The Board’s challenged rule would have forced six million employers throughout the country, whether or not unionized, to post the Board’s mandatory notice of employee rights to organize unions under threat of an unfair labor practice finding by the Board. Moreover, failure to post the required notice would have permitted the Board to extend the usual six-month statute of limitations period in unfair labor practice cases. The rule also permitted the Board to consider an employer’s refusal to post the notice as evidence of unlawful motive in unfair labor practice cases.
The Court determined that Section 8(c) of the Act, which ensures employers the First Amendment right to communicate their views concerning unions to their employees, was violated by the rule as the First Amendment protects not only the right to expression, but the right to refrain from speaking at all.

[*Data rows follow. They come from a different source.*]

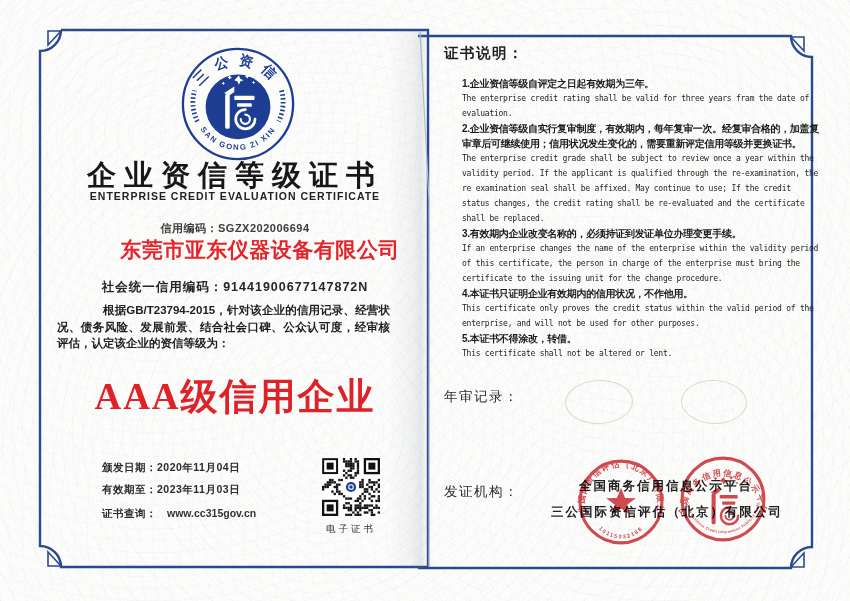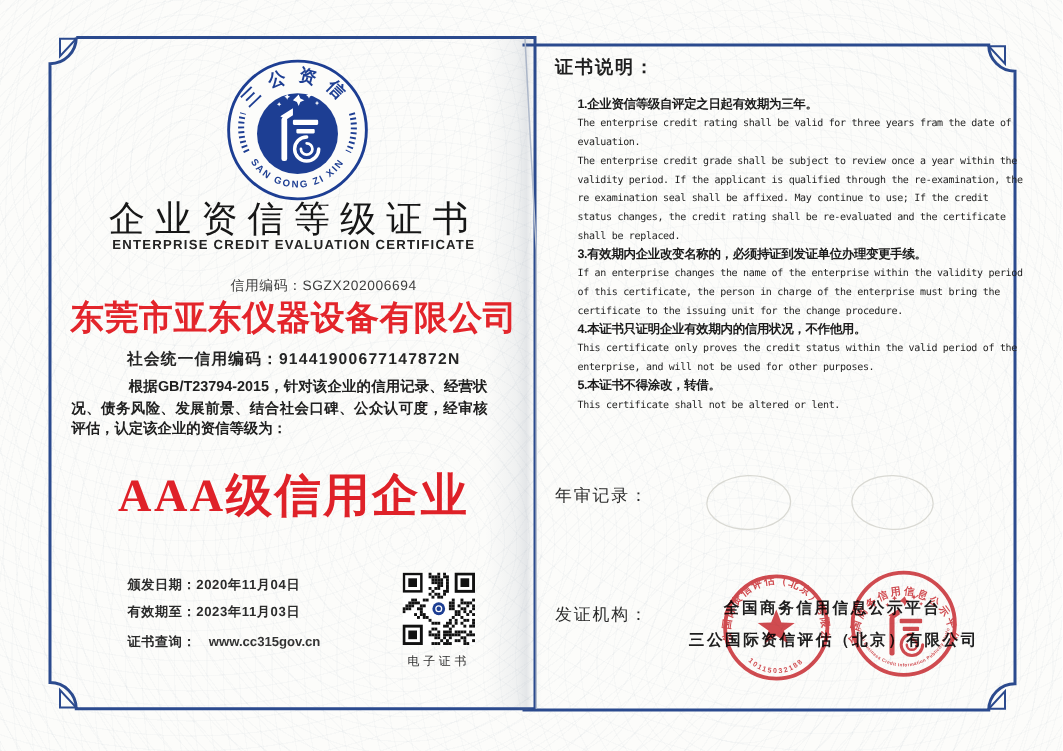"2.企业资信等级自实行复审制度，有效期内，每年复审一次。经复审合格的，加盖复审章" div.item-cn { html: none -> <div>2.企业资信等级自实行复审制度，有效期内，每年复审一次。经复审合格的，加盖复审章后可继续使用；信用状况发生变化的，需要重新评定信用等级并更换证书。</div> }
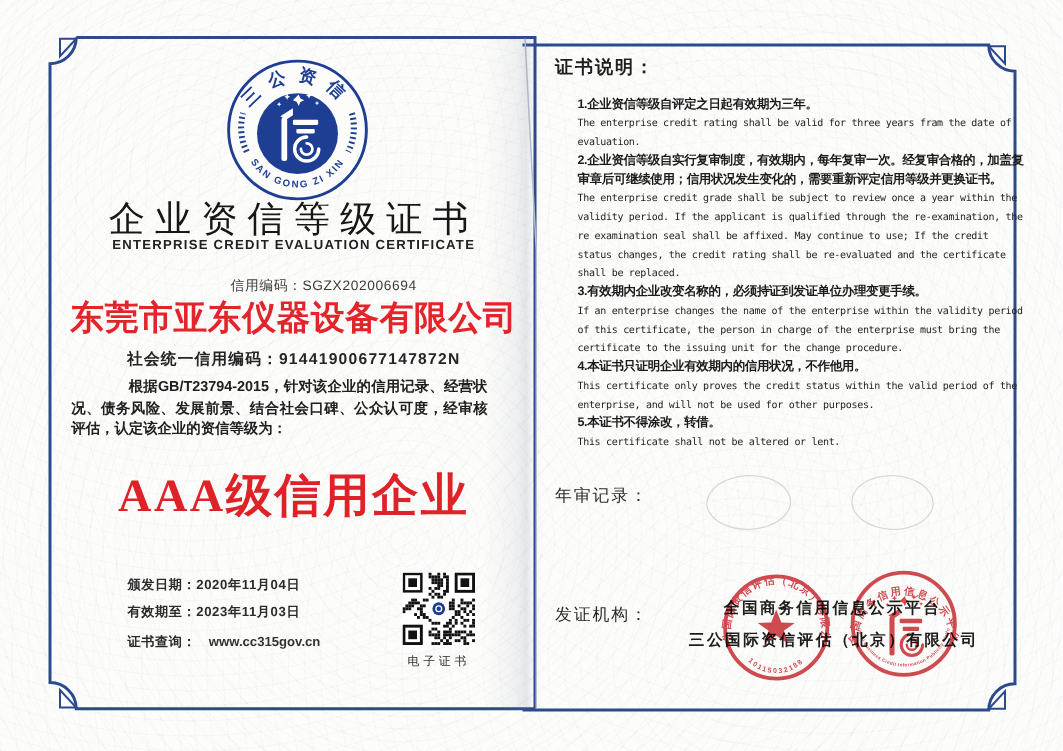"企业资信等级证书" .title-cn { font-weight: 400 -> 700 }
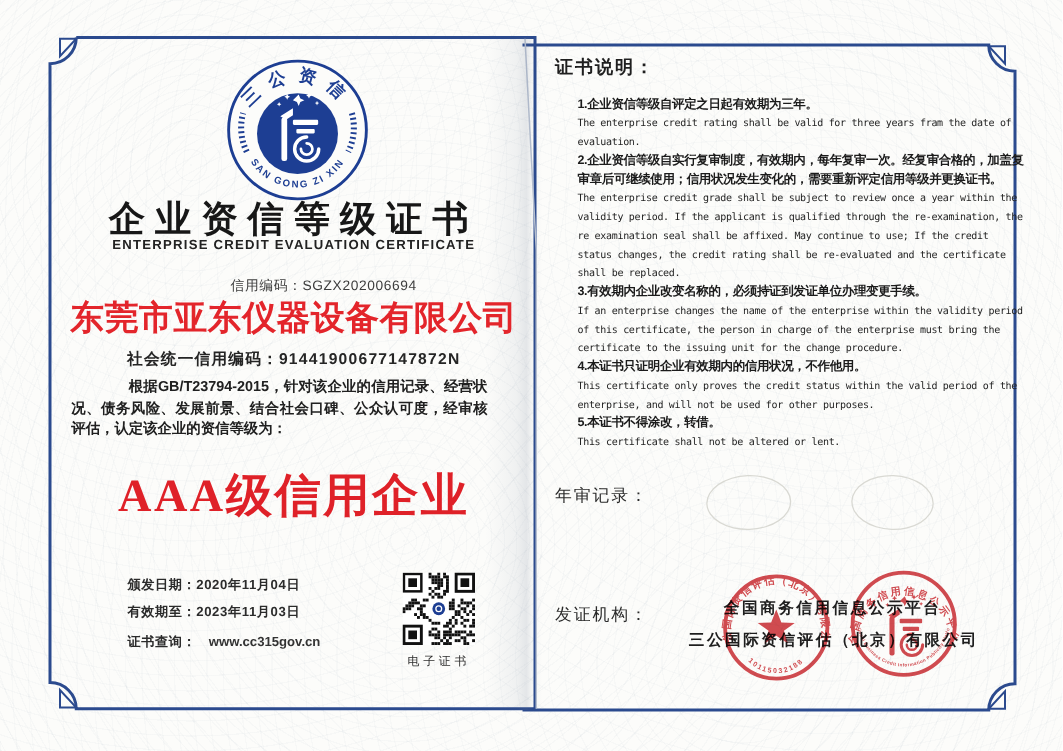"信用编码：SGZX202006694" .credit-code { font-weight: normal -> bold; padding-left: 24px -> none }
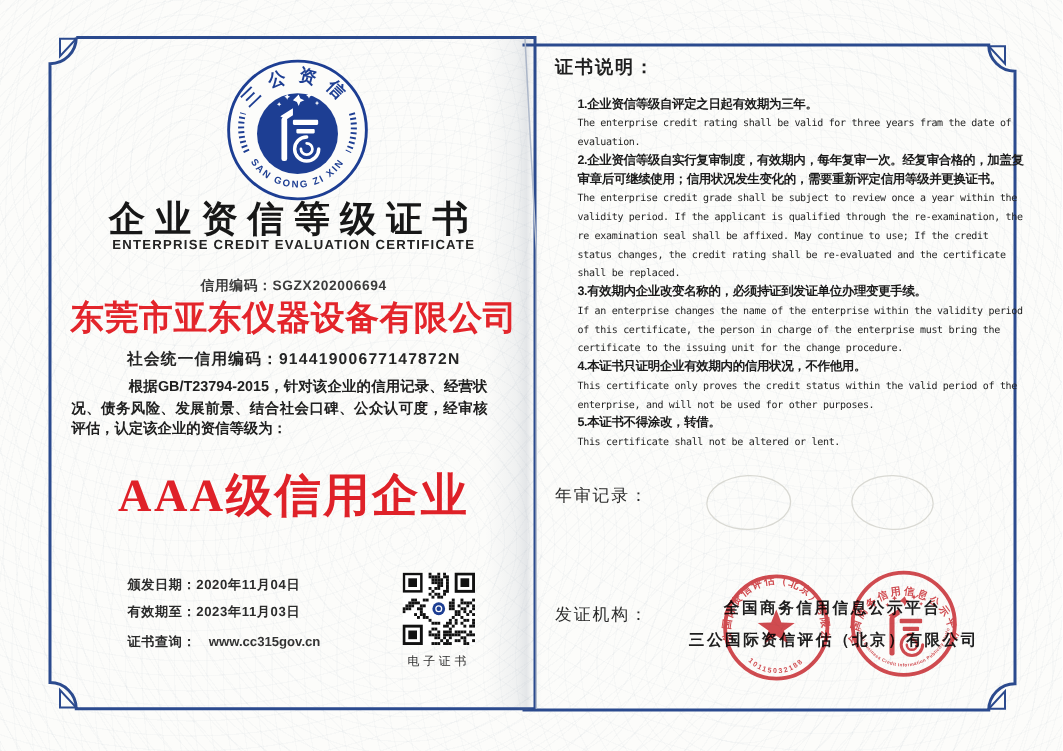"东莞市亚东仪器设备有限公司" .company { font-size: 27px -> 21px; margin-left: none -> 25px }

The rule violated Section 8(c) by finding non-coercive employer speech – or employer silence – to be an unfair labor practice.
Federal government contractors have been required to post a very similar notice, published by the US Department of Labor, since 2010. That requirement remains in effect and covered government contractors must still post this notice as a condition of performing government work, notwithstanding the new court decision.
The United States Court of Appeals for the 4th Circuit, which includes North Carolina, is currently considering an appeal on the same issue, although there is some question as to whether that case has now been rendered moot by the D.C. Circuit Court of Appeals’ decision.
The NLRB has not yet indicated whether it plans to appeal this decision to the United States Supreme Court. This determination will be hindered by the fact that the D.C. Circuit has previously invalidated the recess appointments of three of the NLRB’s members.